Task item: Beneath this line is the data. Output exactly the lines from the line with "- 2.1.4 Guideline: Omitable" to the line with "- In these cases, there", both ends included, and nothing more.
─── Data supplied ───
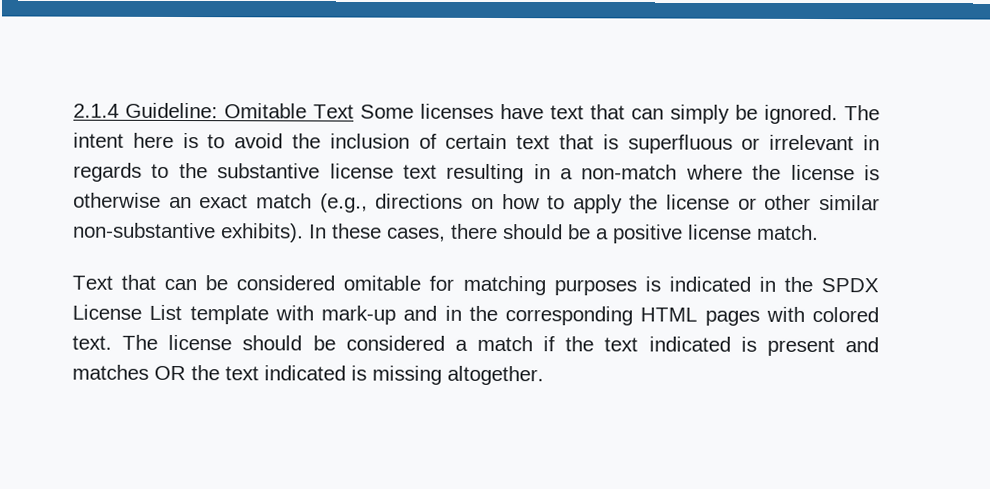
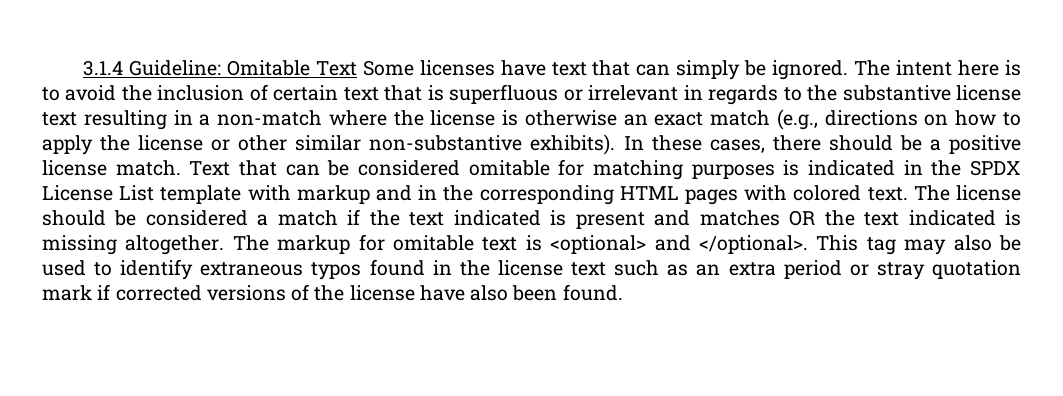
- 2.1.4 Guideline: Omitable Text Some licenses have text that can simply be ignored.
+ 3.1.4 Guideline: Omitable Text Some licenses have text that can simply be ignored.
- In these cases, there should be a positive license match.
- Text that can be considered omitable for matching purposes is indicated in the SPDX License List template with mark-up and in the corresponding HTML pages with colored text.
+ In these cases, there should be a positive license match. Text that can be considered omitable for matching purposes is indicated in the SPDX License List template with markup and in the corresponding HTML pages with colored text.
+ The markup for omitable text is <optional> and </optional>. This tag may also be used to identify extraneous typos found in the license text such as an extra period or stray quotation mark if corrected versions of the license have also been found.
───
─── Data supplied ───
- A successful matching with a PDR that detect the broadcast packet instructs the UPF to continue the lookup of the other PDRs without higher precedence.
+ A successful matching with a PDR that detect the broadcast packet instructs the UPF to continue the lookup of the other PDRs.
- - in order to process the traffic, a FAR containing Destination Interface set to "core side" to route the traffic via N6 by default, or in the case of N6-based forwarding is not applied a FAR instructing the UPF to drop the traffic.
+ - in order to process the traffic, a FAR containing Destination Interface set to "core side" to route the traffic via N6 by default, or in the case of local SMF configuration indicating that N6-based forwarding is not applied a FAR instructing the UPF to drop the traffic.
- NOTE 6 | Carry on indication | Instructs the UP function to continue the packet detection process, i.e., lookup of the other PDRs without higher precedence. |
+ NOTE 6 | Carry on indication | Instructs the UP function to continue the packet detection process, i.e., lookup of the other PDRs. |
───
Worked solution:
- 2.1.4 Guideline: Omitable Text Some licenses have text that can simply be ignored.
+ 3.1.4 Guideline: Omitable Text Some licenses have text that can simply be ignored.
- In these cases, there should be a positive license match.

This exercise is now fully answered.